Monday, 25 May 2015

We were unexpectedly

invited to afternoon tea yesterday. Former neighbours invited us. When they lived here we would feed their dog and cat and water the garden if they were away for a weekend. They returned the favours with other help. We talked occasionally and met her parents, his brother and so on. Even the children's birthday parties did not disrupt the street. We still miss them.
They have not moved far. They have moved into a new and much more modern house. The kitchen in it has been designed for her work as a cook providing a number of local businesses with all sorts of delicacies. 
Oh yes, going to afternoon tea there is a treat! It was simple but very pleasant indeed.
But, as we were talking, we both agreed that something has happened to morning coffee and afternoon tea. It doesn't often happen in the same way - at least, it doesn't often happen among her generation or mine. Perhaps older people still do it?
You know what I mean don't you? You set the table properly with matching plates and cups and saucers - never mugs. You make "proper" coffee - not instant. You make tea in a teapot - with loose tea and not tea bags. You make scones and cake and put out some home-made biscuits. The milk comes in a jug and the sugar has a spoon all to itself.
The Senior Cat likes a cup and saucer - he has milk and sugar in his tea and it gives him somewhere to put his teaspoon. He likes loose tea in his little pot. It's easy enough. I don't mind.
But the milk comes in the "crystal"(plastic) milk jug in the normal way. We use mugs and the biscuits, if we eat them at all, come from the supermarket. That all seems pretty normal in the houses I have been in over the years.
And people go "out for coffee". They meet friends in a local cafe and they drink coffee and eat cakes or biscuits with fancy names.
Our erstwhile neighbour saw this happening and she has found outlets for a small range of home made goodies. They sell. The prices still shock her and, as she says, she and I would never pay those prices for a biscuit or a piece of cake. But, some people do.

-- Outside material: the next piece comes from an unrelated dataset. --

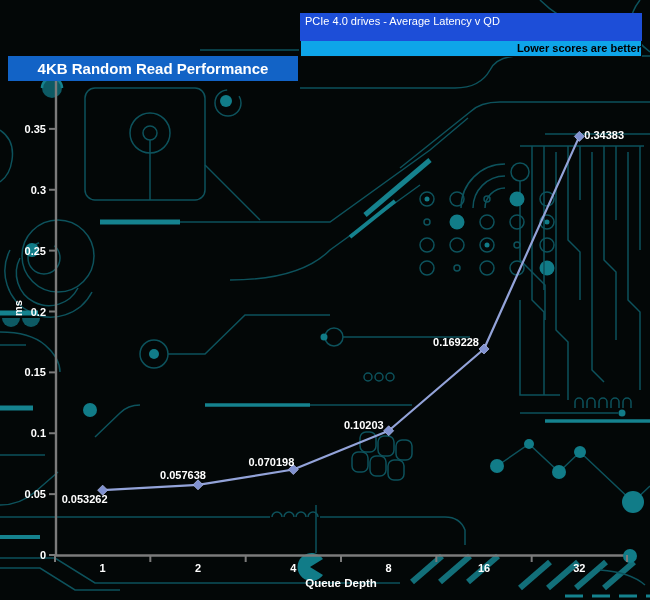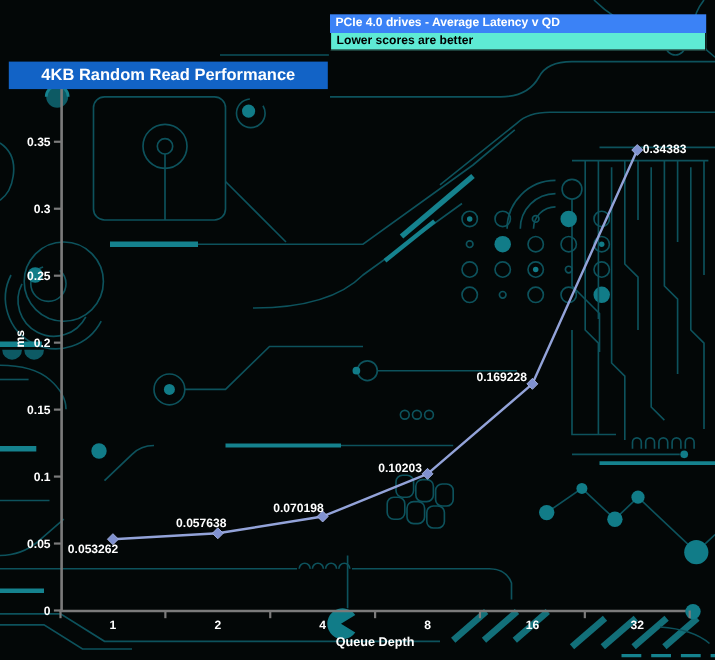"PCIe 4.0 drives - Average" .subtitle-bar { background: #3b82f6 -> #1d4ed8; font-weight: bold -> normal; height: 17px -> 28px }
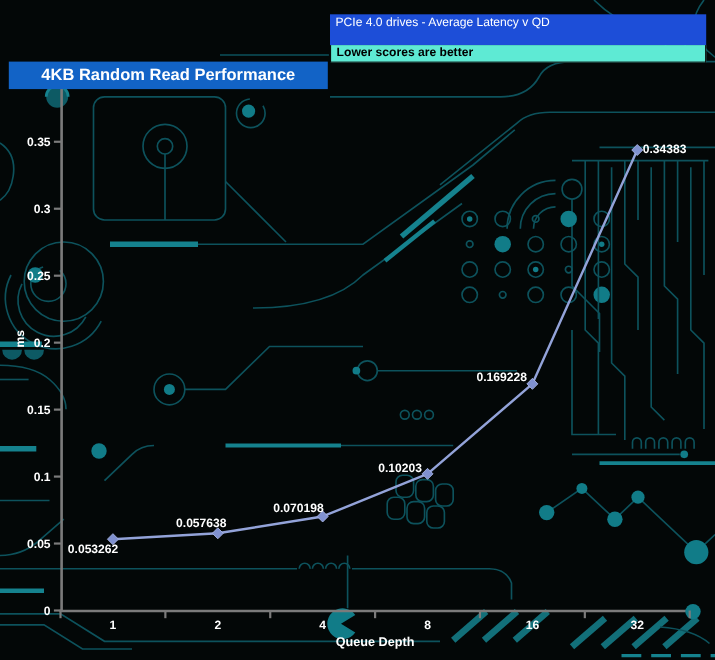"Lower scores are better" .note-bar { background: #5eead4 -> #0ea5e9; text-align: none -> right }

Somebody else boils the water, makes the fancy coffee, serves it and does the washing up. Oh yes, it is nice.
But, there is something missing from it all. It is not the same. 
As we were leaving I was given a cake recipe she had been talking about. I almost never bake cake. We simply don't eat it but she would like me to try this one. I must.
Then I can invite someone to proper afternoon tea.